TRY IT -> Retype only the lines below from the one with "23 | Size1: 15 -> 17" to the one with "17 | Size2: 11 -> 19", inclusive, skipping every image.

SUPPLIED RECORDS ->
........

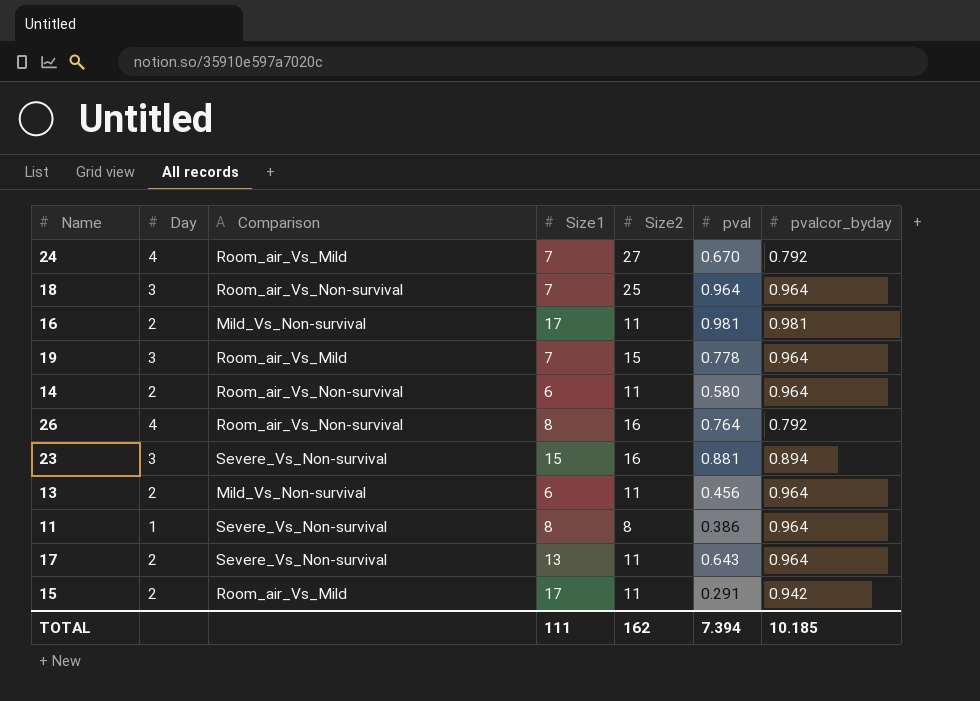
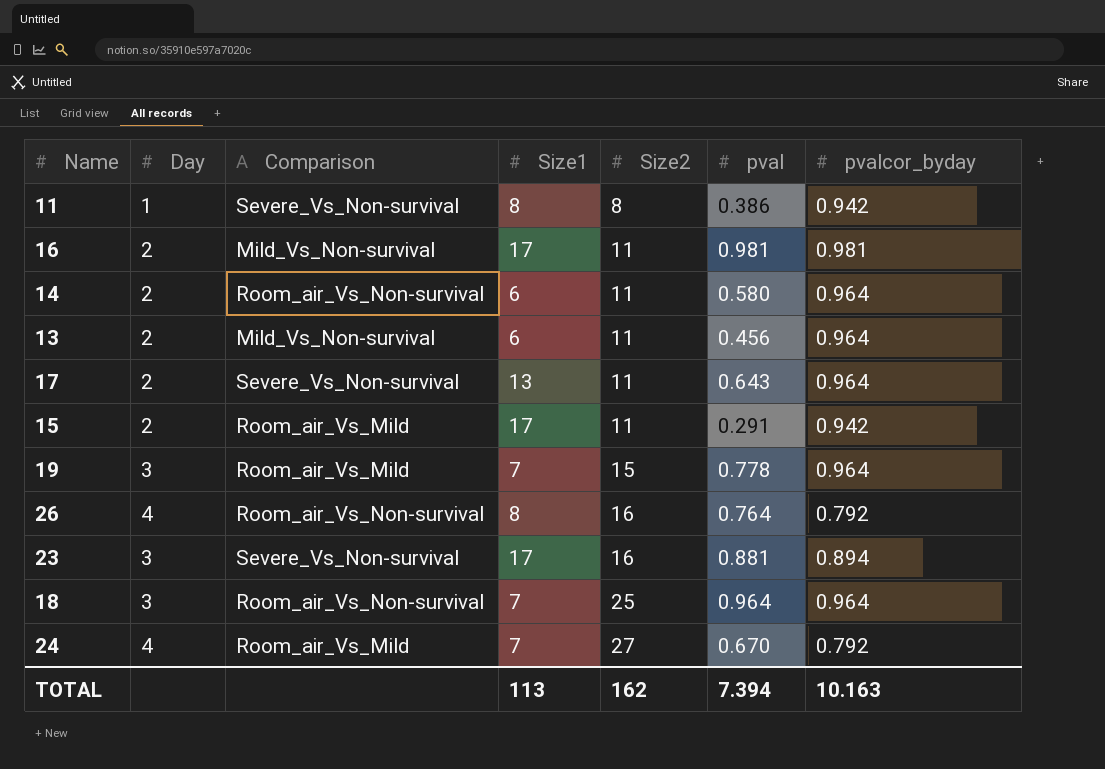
row order: none -> Size2 ascending
11 | pvalcor_byday: 0.964 -> 0.942
23 | Size1: 15 -> 17
TOTAL | Size1: 111 -> 113
TOTAL | pvalcor_byday: 10.185 -> 10.163

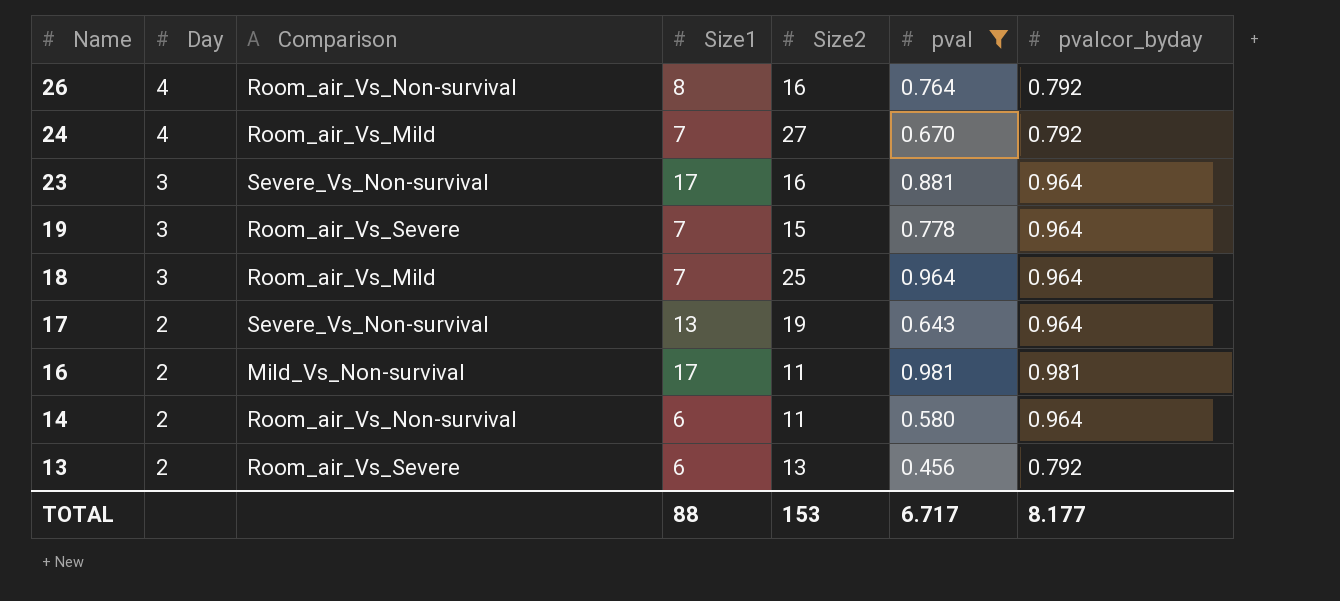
filter: none -> pval >= 0.456
row order: Size2 ascending -> Name descending
23 | pvalcor_byday: 0.894 -> 0.964
19 | Comparison: Room_air_Vs_Mild -> Room_air_Vs_Severe
18 | Comparison: Room_air_Vs_Non-survival -> Room_air_Vs_Mild
17 | Size2: 11 -> 19
13 | Comparison: Mild_Vs_Non-survival -> Room_air_Vs_Severe
13 | Size2: 11 -> 13
13 | pvalcor_byday: 0.964 -> 0.792
TOTAL | Size1: 113 -> 88
TOTAL | Size2: 162 -> 153
TOTAL | pval: 7.394 -> 6.717
TOTAL | pvalcor_byday: 10.163 -> 8.177

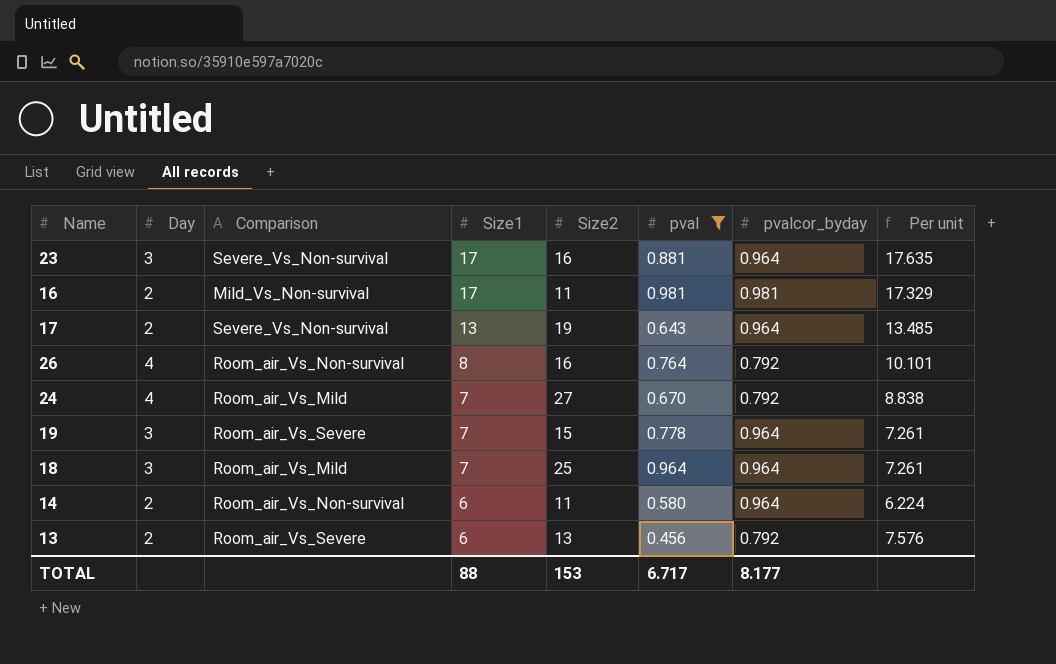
row order: Name descending -> Size1 descending
column Per unit | formula: none -> [Size1] / [pvalcor_byday]

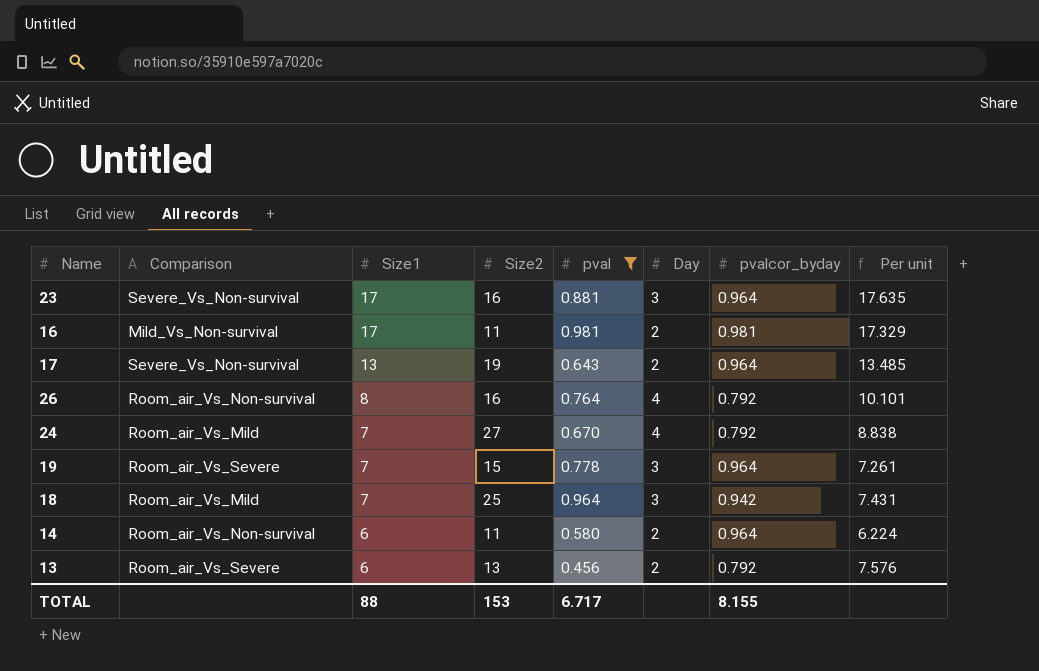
column Day | position: 2 -> 6
18 | pvalcor_byday: 0.964 -> 0.942
18 | Per unit: 7.261 -> 7.431
TOTAL | pvalcor_byday: 8.177 -> 8.155

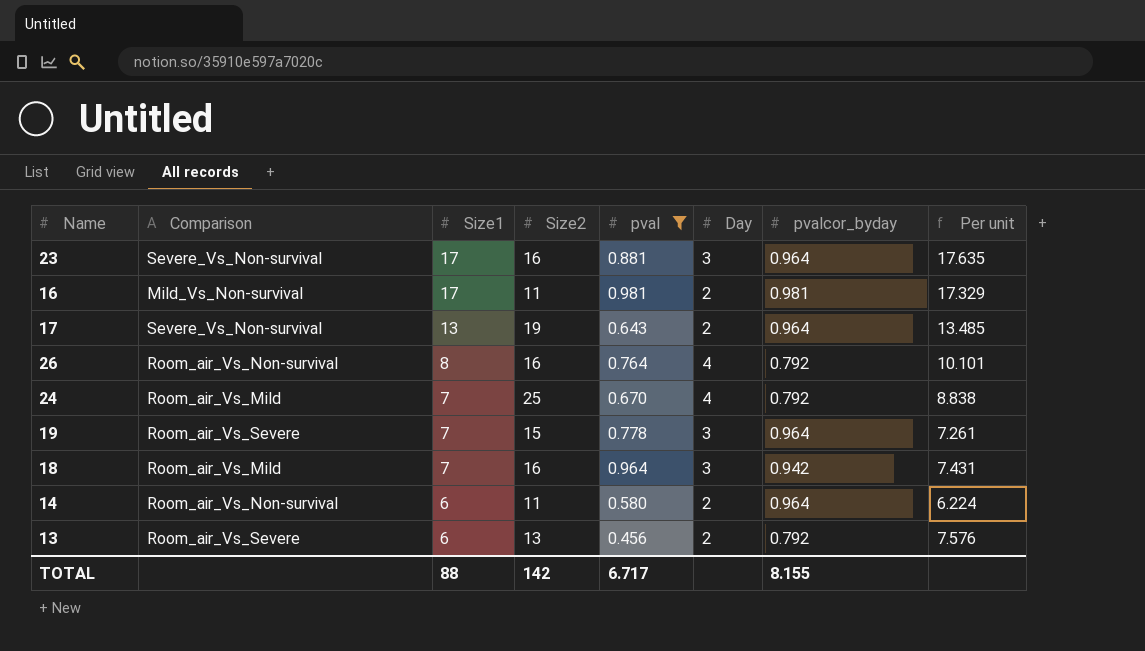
24 | Size2: 27 -> 25
18 | Size2: 25 -> 16
TOTAL | Size2: 153 -> 142

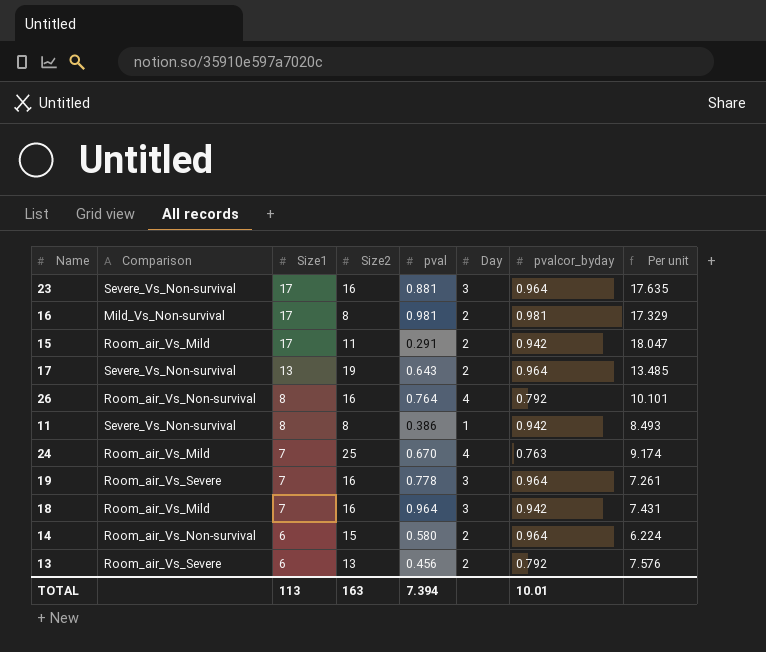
filter: pval >= 0.456 -> none
16 | Size2: 11 -> 8
24 | pvalcor_byday: 0.792 -> 0.763
24 | Per unit: 8.838 -> 9.174
19 | Size2: 15 -> 16
14 | Size2: 11 -> 15
TOTAL | Size1: 88 -> 113
TOTAL | Size2: 142 -> 163
TOTAL | pval: 6.717 -> 7.394
TOTAL | pvalcor_byday: 8.155 -> 10.01

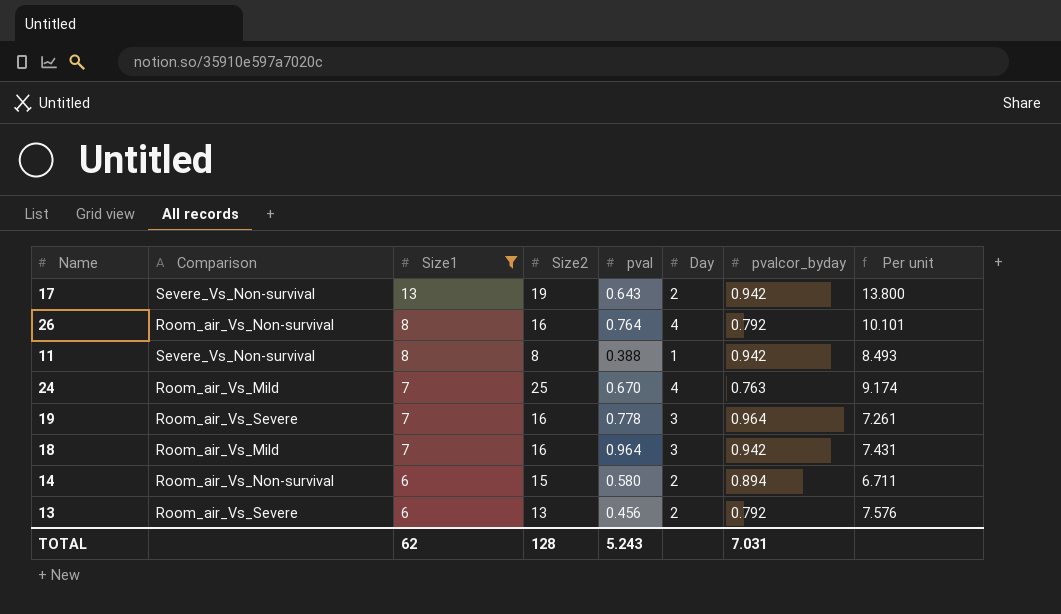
filter: none -> Size1 != 17
17 | pvalcor_byday: 0.964 -> 0.942
17 | Per unit: 13.485 -> 13.800
11 | pval: 0.386 -> 0.388
14 | pvalcor_byday: 0.964 -> 0.894
14 | Per unit: 6.224 -> 6.711
TOTAL | Size1: 113 -> 62
TOTAL | Size2: 163 -> 128
TOTAL | pval: 7.394 -> 5.243
TOTAL | pvalcor_byday: 10.01 -> 7.031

........

RESPONSE ->
23 | Size1: 15 -> 17
TOTAL | Size1: 111 -> 113
TOTAL | pvalcor_byday: 10.185 -> 10.163

filter: none -> pval >= 0.456
row order: Size2 ascending -> Name descending
23 | pvalcor_byday: 0.894 -> 0.964
19 | Comparison: Room_air_Vs_Mild -> Room_air_Vs_Severe
18 | Comparison: Room_air_Vs_Non-survival -> Room_air_Vs_Mild
17 | Size2: 11 -> 19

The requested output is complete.